Nach den nachvollziehbaren und schlüssigen Ausführungen des Sachverständigen Dr. X., denen sich das Gericht anschließt, liegt bei dem Angeklagten eine psychische und Verhaltensstörung durch multiplen Substanzgebrauch und Konsum anderer psychotroper Substanzen vor. Nach den Ausführungen des Sachverständigen weist der Angeklagte einen Hang auf, berauschende Mittel im Übermaß zu sich zu nehmen. Die Anlasstat steht auch in einem engen symptomatischen Zusammenhang mit diesem Hang. Der Sachverständige hat dargelegt, dass, würde keine Therapie stattfinden, die große Gefahr eines Suchtmittelrückfalls und damit auch eine sehr wahrscheinliche Gefahr erneuter erheblicher Straftaten bestünde. Die Therapie ist aussichtsreich, da der Angeklagte sich spontan motiviert zeigt, krankheitseinsichtig ist und auch selbstkritisch in der Lage ist zu reflektieren, dass er ohne fremde Hilfe sich seiner Sucht nicht entledigen kann. Der Sachverständige hat angegeben, dass hinreichende Aussicht besteht, dass der Angeklagte durch die Behandlung in einer Entziehungsanstalt geheilt wird. Da er noch keine sehr lange Suchtgeschichte hat, kann man davon ausgehen, dass die Suchterkrankung noch nicht chronifiziert ist.

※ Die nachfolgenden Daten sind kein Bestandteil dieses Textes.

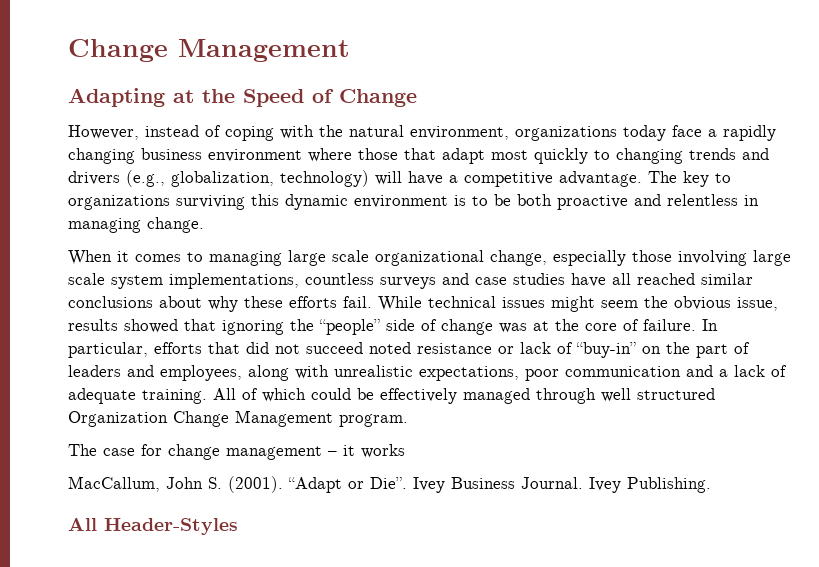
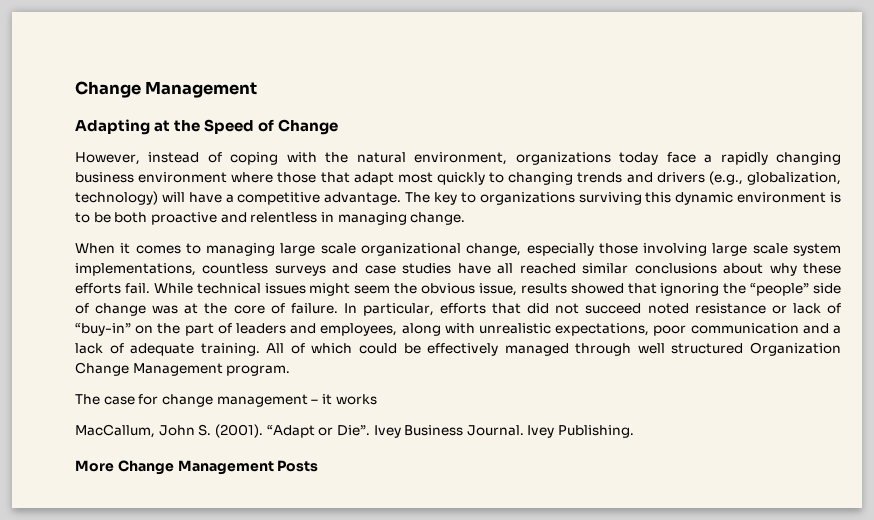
[68,518,238,535] All Header-Styles -> [75,460,319,475] More Change Management Posts

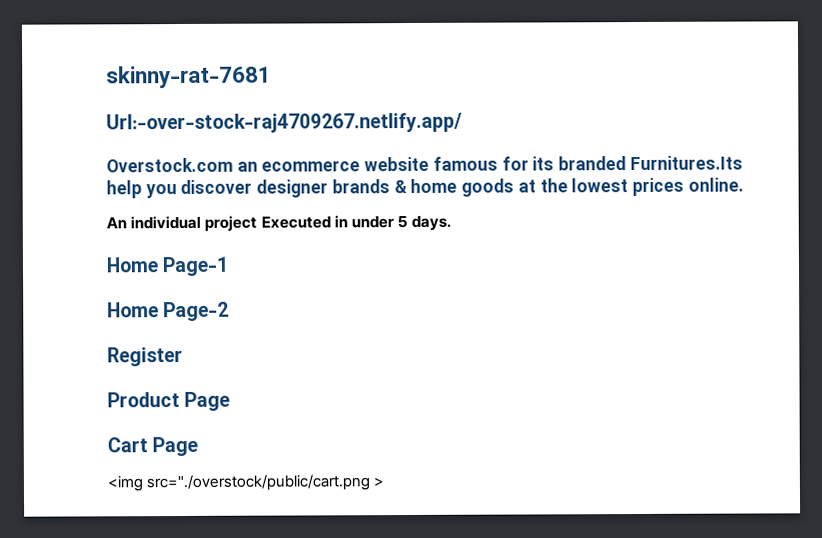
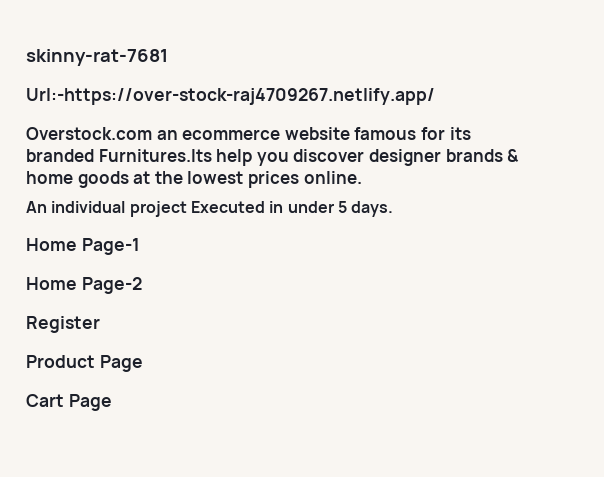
[106,112,462,134] Url:-over-stock-raj4709267.netlify.app/ -> [26,88,435,105] Url:-https://over-stock-raj4709267.netlify.app/
[107,474,385,492] // <img src="./overstock/public/cart.png > -> (112, 402) none

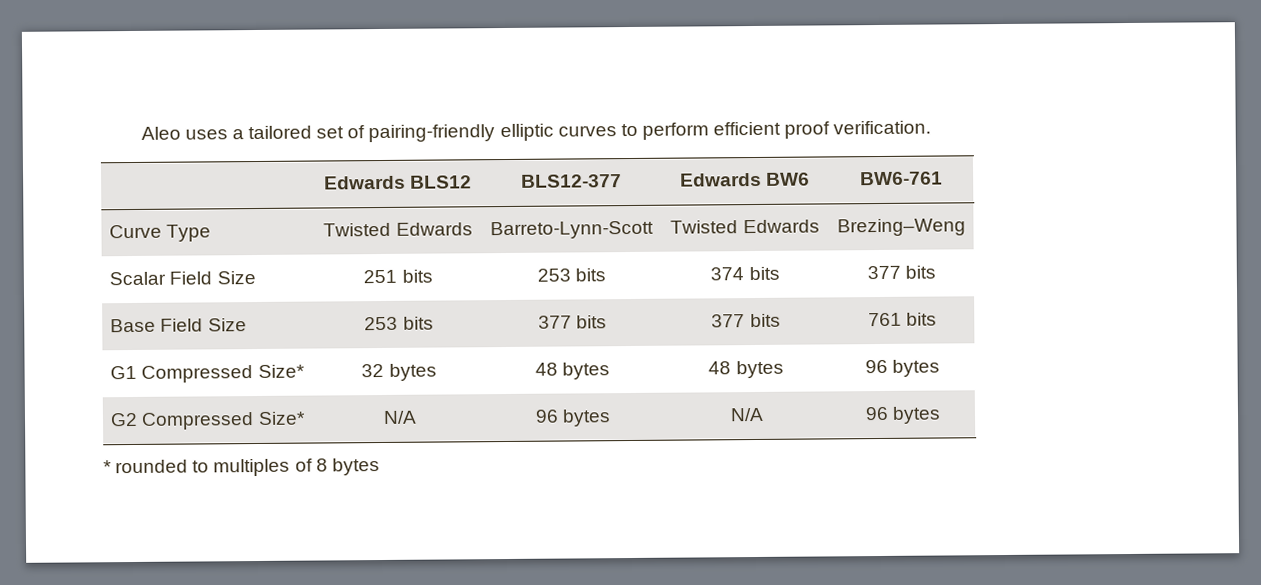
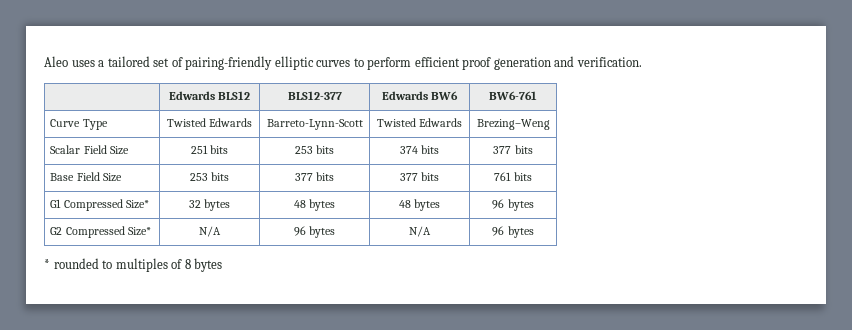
(831, 130) none -> [493,56,575,70] generation and

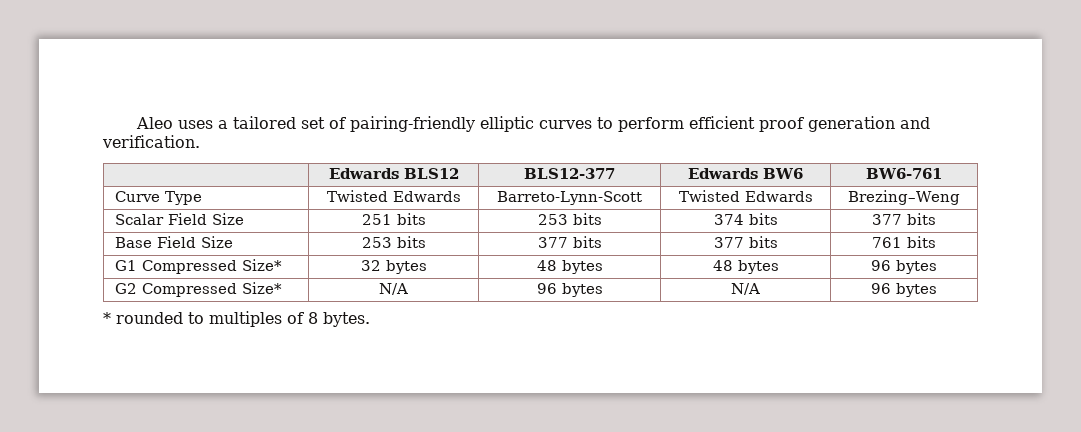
[194,258,223,272] bytes -> [323,312,370,327] bytes.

Die Dauer der Behandlung schätzt der Sachverständige auf 1 1/2 bis 2 Jahre.

Nach alledem liegen die Voraussetzungen für die Unterbringung in einer Entziehungsanstalt vor. Insbesondere sind auch die von dem Angeklagten zu erwartenden Taten als erheblich im Sinne von § 64 StGB anzusehen.

Trotz der nunmehr festgestellten Unterbringung des Angeklagten in einem psychiatrischen Krankenhaus war auch unter Berücksichtigung des § 5 Abs. 3 JGG nicht von der Verhängung der oben angegebenen Jugendstrafe abzusehen.

Vorliegend ist nach Auffassung des Gerichtes trotz der angeordneten Unterbringung des Angeklagten in einer Entziehungsanstalt die darüber hinausgehende Ahndung durch eine Jugendstrafe nicht entbehrlich. Insbesondere die aus dem Gewicht der Tat und der Persönlichkeit begründeten Beziehung des Angeklagten zu der Tat herzuleitende Schwere der Schuld lässt hier die Verhängung einer Jugendstrafe erforderlich erscheinen.

Gemäß § 67 Abs. 1 StGB ist die Maßregel vor der Jugendstrafe zu vollziehen. Anlass, von diesem Grundsatz abzuweichen, besteht nicht. Die Voraussetzungen des § 67 Abs. 2 StGB für einen Vorwegvollzugs eines Teils der Strafe über die bereits verbüßte Untersuchungshaft hinaus, sind nicht erfüllt, da keine Freiheitsstrafe über 3 Jahre verhängt wurde.

VI.

Die Kostenentscheidung beruht auf §§ 465 Abs. 1, 472 Abs. 1 StPO, § 74 JGG.

Das Gericht hat davon abgesehen, dem Angeklagten die Kosten des Verfahrens aufzuerlegen. Seine notwendigen Auslagen sowie die Auslagen der Nebenklägerin hat der Angeklagte jedoch zu tragen.